It's all about getting the gearing right and having legs that don't mind flying around


----------



## Juliansou (24 Feb 2021)

biggs682 said:


> It's all about getting the gearing right and having legs that don't mind flying around


Yep - I think I’ve just got lucky first time round with gearing that’s a good match for me & my ride in!


----------



## CXRAndy (25 Feb 2021)

With gear inches of around 68-70" a cadence of 90rpm on 25mm tyres should see 19mph and at 100rpm 21-22mph. On a flat road no headwind, that is easily attained. Just depends on rider fitness to sustain it for a period.

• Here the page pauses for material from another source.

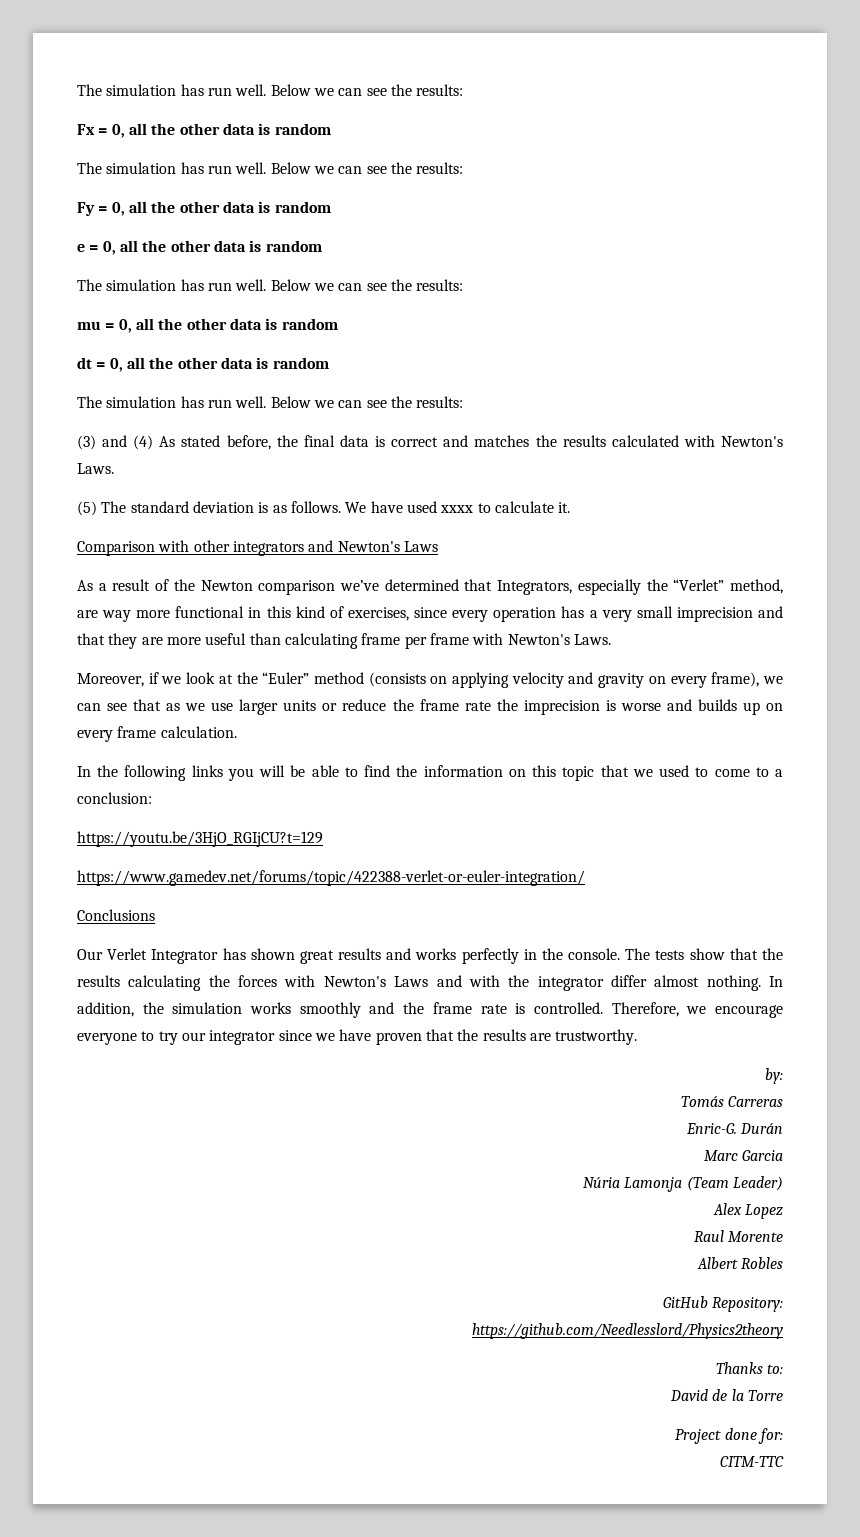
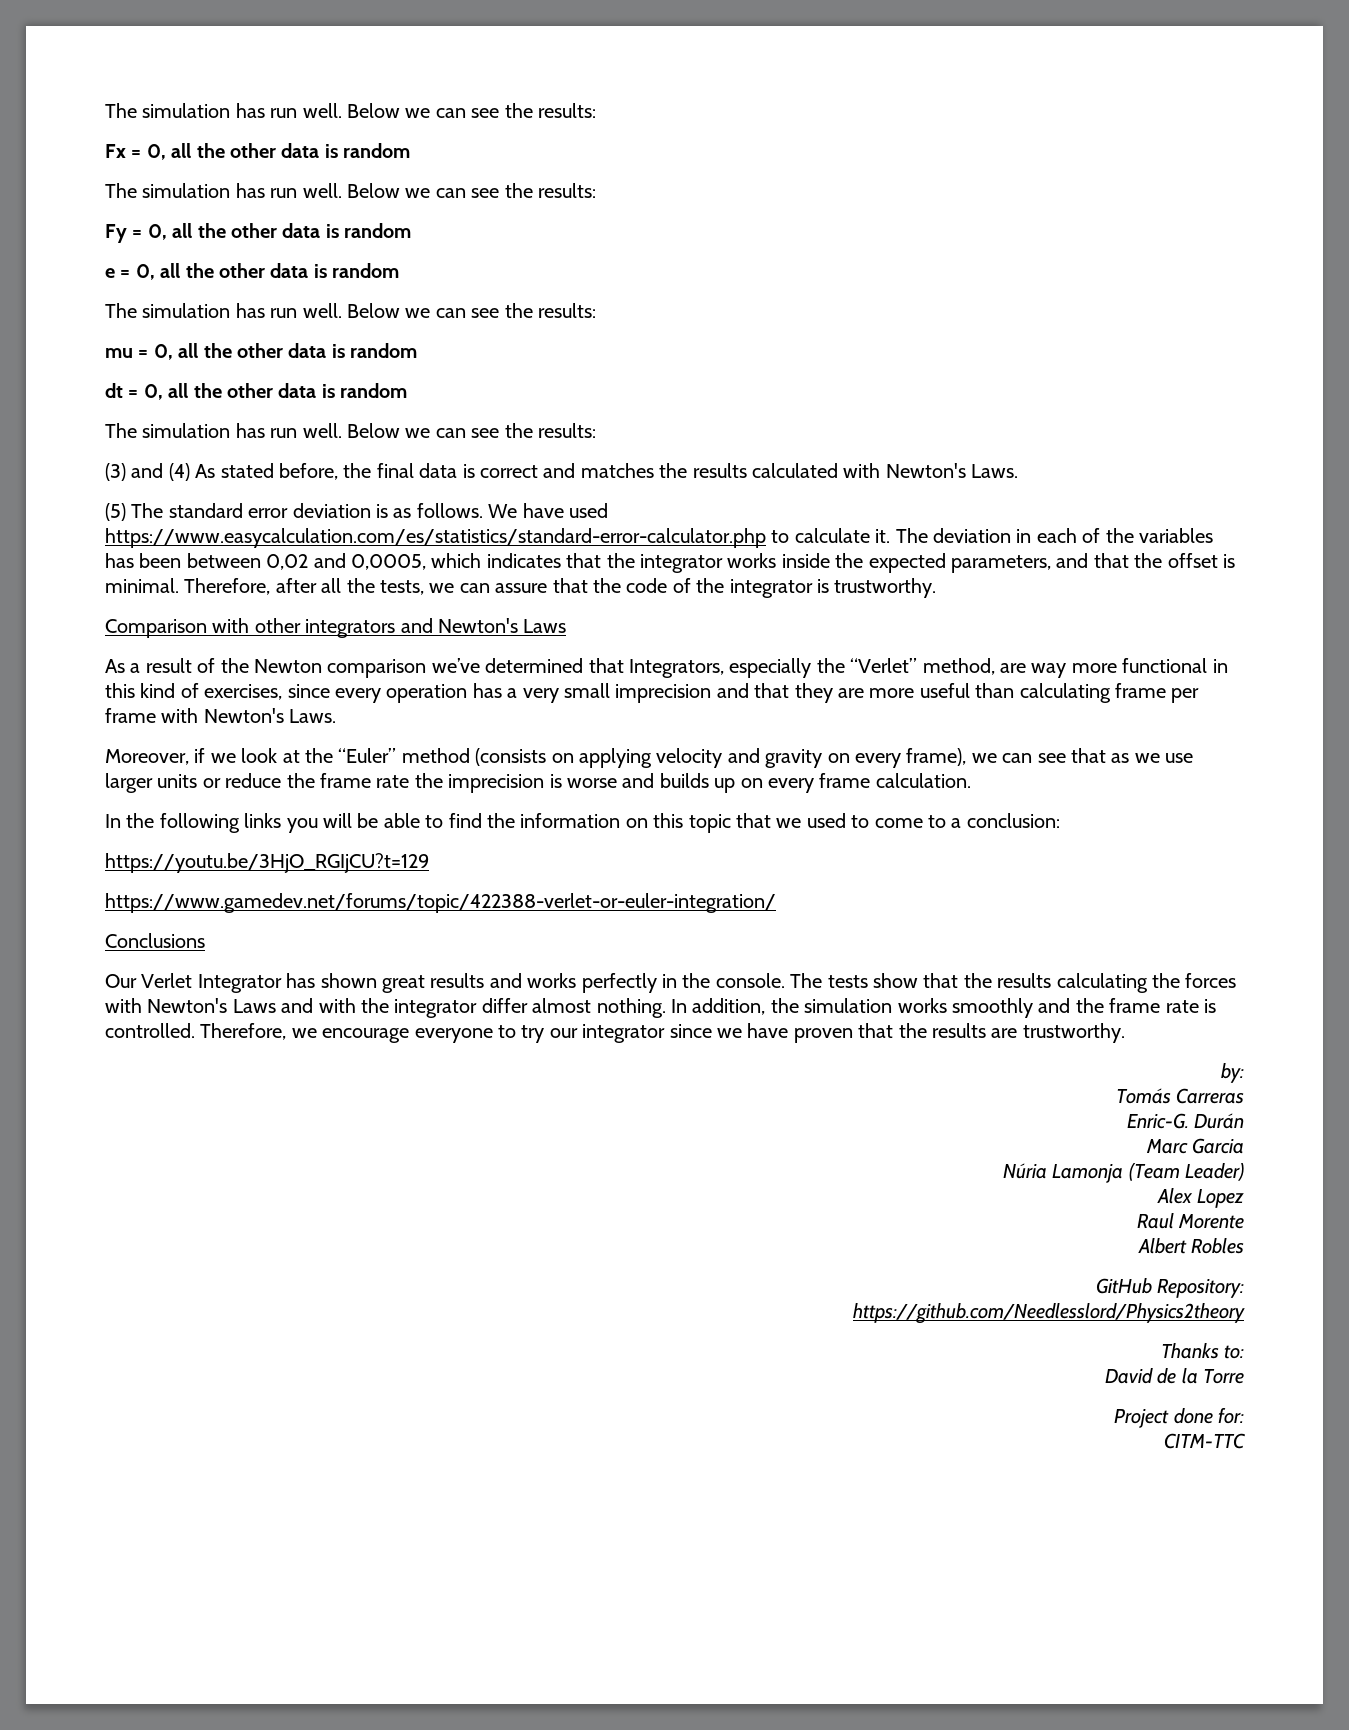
- (5) The standard deviation is as follows.
+ (5) The standard error deviation is as follows.
- We have used xxxx to calculate it.
+ We have used https://www.easycalculation.com/es/statistics/standard-error-calculator.php to calculate it. The deviation in each of the variables has been between 0,02 and 0,0005, which indicates that the integrator works inside the expected parameters, and that the offset is minimal. Therefore, after all the tests, we can assure that the code of the integrator is trustworthy.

No different to a derailleur clod bike. 

Engine on-top is the biggest determining factor

I've managed 19mph on 40mm tyres on a club run of 60-70miles on fenland routes- in the past I may add


----------



## Phaeton (25 Feb 2021)

It's all about the engine, the gears are secondary


----------



## Sharky (25 Feb 2021)

Phaeton said:


> It's all about the engine, the gears are secondary


Referring back to the first post the OP made, he was comparing a geared bike with a SS bike. The engine is the same.
May have said already, but riding a SS or fixed, just makes you try a lot harder on the hard bits and this brings up the average speed.

A few years ago, I rode our evening 10 series, sometimes on a geared bike and sometimes on fixed. Both very similar builds. By the end of the season, the fastest time achieved by the two bikes was only 20 secs apart. So now I have discarded the geared TT bike and just ride my fixed bike for TT's.


----------



## Phaeton (25 Feb 2021)

Sharky said:


> The engine is the same.
> May have said already, but riding a SS or fixed, just makes you try a lot harder on the hard bits and this brings up the average speed..


So you are actually agreeing with me, even if you don't want/think you are


----------



## MrGrumpy (1 Mar 2021)

Rode a fixed gear commuter for years. Loved to to be honest. I reckon those years were my fittest. It certainly helps with pedalling technique IMO. Spin to win was the motto of a guy in our locality who won loads of races on a fixed gear grass track bike and SS CX !


----------



## Sharky (23 Mar 2021)

Took my SS (approx 67") bike out for a spin this morning, for the first time this year. Beat my previous time on my winter geared bike by about 3 minutes for my regular 12+ mile loop. Was a bit of a grind on the hills, but once on the flat, the lack of a rear mech slowing the chain down, it felt really zippy, much more than the geared bike.


----------



## woodbutchmaster (10 Apr 2021)

I realise that l may well be on a hiding to nothing but l am searching for a Look kg233p track bike frame in size 52cm c/c .
If anyone knows of one or has one to sell l would be very grateful if you would let me know. By the way l am well aware that they don't sell for peanuts !


----------



## woodbutchmaster (10 Apr 2021)

l guess this shows that l am in for the long haul. There is one for sale here in France on Le Bon Coin .... only one in the whole of France and anyway it is too big for me


----------



## rogerzilla (13 Apr 2021)

You guys run big gears on SS. I use 42 x 18 (60"), which is 18mph at 100rpm. On fixed, I use 47 x 18 (69") because I need headroom for the downhills.


----------



## T4tomo (13 Apr 2021)

I used to commute thru London on a SS, I really liked the simplicity and efficiency of it. I never rode it fixed, bar a quick trial around the block at home, as I didn't commute in SPD shoes, and getting feet into pedal straps (I used those wide diagonal mounted ones) was too tricky for an old novice to be learning thru London traffic, hitting moving target seems damn tough unless using spds. No longer working in the smoke, so I think I'll be selling it. Its too hilly (edges of the Chilterns) for it to get any real use around home.


----------



## Ming the Merciless (13 Apr 2021)

Back before it was called single speed my bike in school days was a single cog setup. Sure I’d walk some of the steeper hills round Buxton but generally it was just fine. Why on earth anyone would think they’d be slower in day to day rolling terrain I don’t know.

What you mostly find is that geared bikes are slower uphill.


----------



## 12boy (13 Apr 2021)

I rode my steamroller about 20 miles yesterday (48x18) and enjoyed it a lot. It never got above freezing and there was some sun to go with a few snowflakes but the road was dry and there was no wind to speak of. I am riding on 36mm mm gravel tires about 60 psi so the ride was plush and soaked up broken pavement nicely. It is so pleasant to do nothing but hop on and pedal, and of course, use the brakes when needed.


----------